Activity: Write out, exactly as they stand, the line containing "Hoodie Krabbe rosa: 7" and all subsequent lines up to and including the final line of the records.

Given entries:
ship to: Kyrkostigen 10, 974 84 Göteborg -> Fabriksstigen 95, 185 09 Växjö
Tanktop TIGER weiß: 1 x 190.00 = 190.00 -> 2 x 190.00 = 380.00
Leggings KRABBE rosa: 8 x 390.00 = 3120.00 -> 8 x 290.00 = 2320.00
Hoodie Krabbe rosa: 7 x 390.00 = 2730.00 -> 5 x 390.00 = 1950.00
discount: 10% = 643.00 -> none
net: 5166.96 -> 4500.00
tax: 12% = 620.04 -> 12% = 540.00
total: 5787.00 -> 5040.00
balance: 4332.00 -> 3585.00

Answer to the problem:
Hoodie Krabbe rosa: 7 x 390.00 = 2730.00 -> 5 x 390.00 = 1950.00
discount: 10% = 643.00 -> none
net: 5166.96 -> 4500.00
tax: 12% = 620.04 -> 12% = 540.00
total: 5787.00 -> 5040.00
balance: 4332.00 -> 3585.00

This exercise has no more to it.